**Your instructions:**
Your answer should consist of the lines in the following data that contain "first".

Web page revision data
■ ■ ■ ■ ■ ■ ■
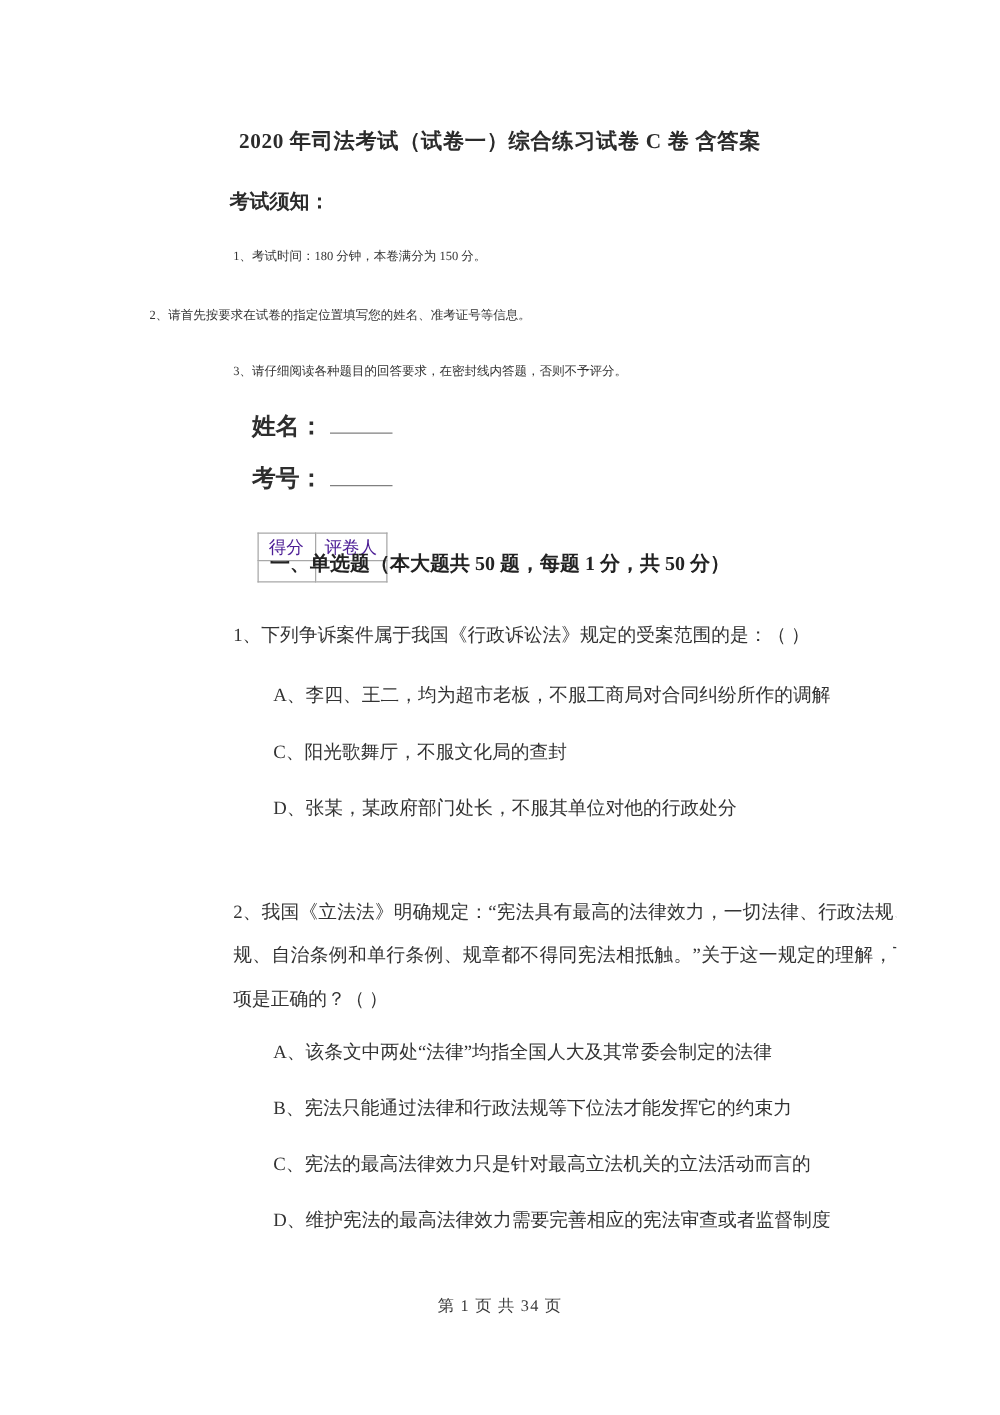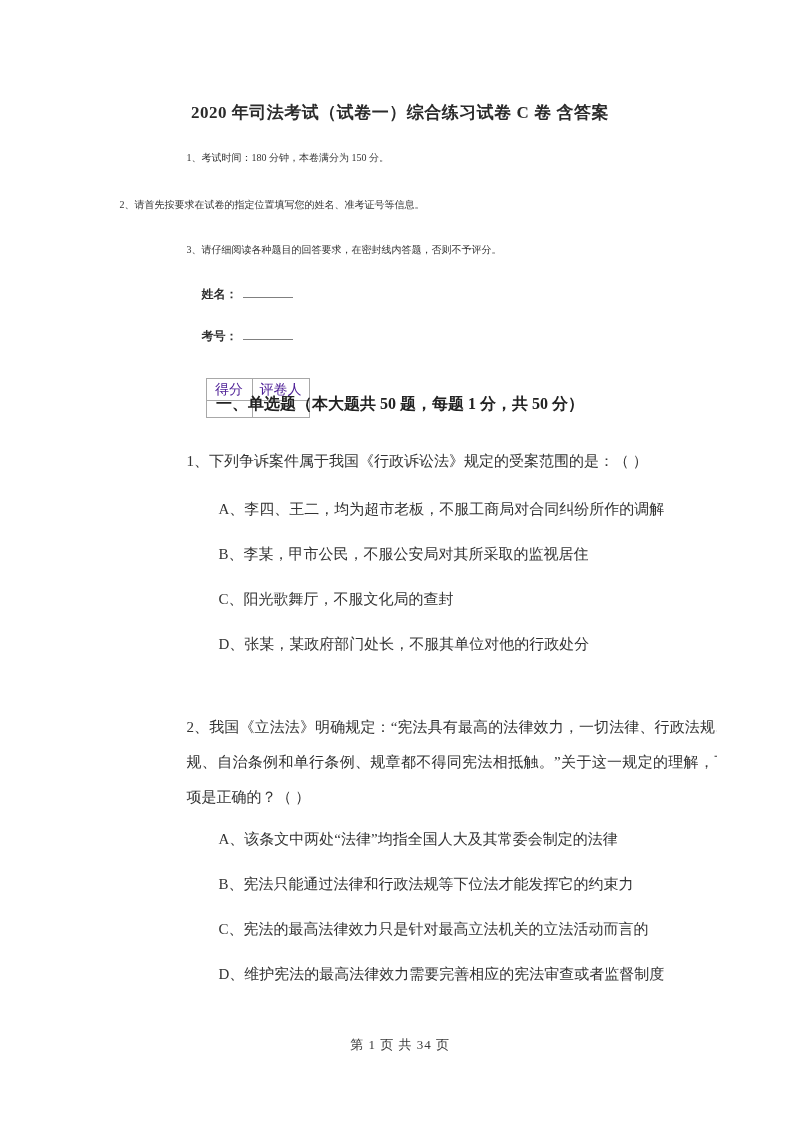--- a/index.html
+++ b/index.html
@@ -33,21 +33,21 @@
   .notice-item {
     margin-left: 103px;
     font-size: 10px;
     line-height: 20px;
   }
   .notice-item.n1 { margin-top: 24px; }
   .notice-item.n2 { margin-top: 27px; margin-left: 36px; }
   .notice-item.n3 { margin-top: 25px; }
   .field-row {
     margin-left: 118px;
-    font-size: 12px;
+    font-size: 19px;
     line-height: 20px;
     font-weight: bold;
     color: #2e2e2e;
   }
   .field-row.name { margin-top: 24px; }
   .field-row.exam { margin-top: 22px; }
   .blank-line {
     display: inline-block;
     width: 50px;
     height: 13px;
@@ -122,20 +122,21 @@
     letter-spacing: 1px;
   }
 </style>
 </head>
 <body>
 
 <div class="page">
 
   <div class="doc-title">2020 年司法考试（试卷一）综合练习试卷 C 卷 含答案</div>
 
+  <div class="notice-heading">考试须知：</div>
 
   <div class="notice-item n1">1、考试时间：180 分钟，本卷满分为 150 分。</div>
   <div class="notice-item n2">2、请首先按要求在试卷的指定位置填写您的姓名、准考证号等信息。</div>
   <div class="notice-item n3">3、请仔细阅读各种题目的回答要求，在密封线内答题，否则不予评分。</div>
 
   <div class="field-row name">
     <span>姓名：</span><span class="blank-line"></span>
   </div>
 
   <div class="field-row exam">
@@ -154,21 +155,20 @@
           <td class="c2"></td>
         </tr>
       </tbody>
     </table>
     <div class="section-heading">一、单选题（本大题共 50 题，每题 1 分，共 50 分）</div>
   </div>
 
   <div class="question-stem q1-stem">1、下列争诉案件属于我国《行政诉讼法》规定的受案范围的是：（      ）</div>
   <div class="q1-options">
     <div class="option first">A、李四、王二，均为超市老板，不服工商局对合同纠纷所作的调解</div>
-    <div class="option">B、李某，甲市公民，不服公安局对其所采取的监视居住</div>
     <div class="option">C、阳光歌舞厅，不服文化局的查封</div>
     <div class="option">D、张某，某政府部门处长，不服其单位对他的行政处分</div>
   </div>
 
   <div class="question-stem q2-stem">2、我国《立法法》明确规定：“宪法具有最高的法律效力，一切法律、行政法规、地方性法规、自治条例和单行条例、规章都不得同宪法相抵触。”关于这一规定的理解，下列哪一选项是正确的？（      ）</div>
   <div class="q2-options">
     <div class="option first">A、该条文中两处“法律”均指全国人大及其常委会制定的法律</div>
     <div class="option">B、宪法只能通过法律和行政法规等下位法才能发挥它的约束力</div>
     <div class="option">C、宪法的最高法律效力只是针对最高立法机关的立法活动而言的</div>
     <div class="option">D、维护宪法的最高法律效力需要完善相应的宪法审查或者监督制度</div>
■ ■ ■ ■ ■ ■ ■
**Exercise result:**
     <div class="option first">A、李四、王二，均为超市老板，不服工商局对合同纠纷所作的调解</div>
     <div class="option first">A、该条文中两处“法律”均指全国人大及其常委会制定的法律</div>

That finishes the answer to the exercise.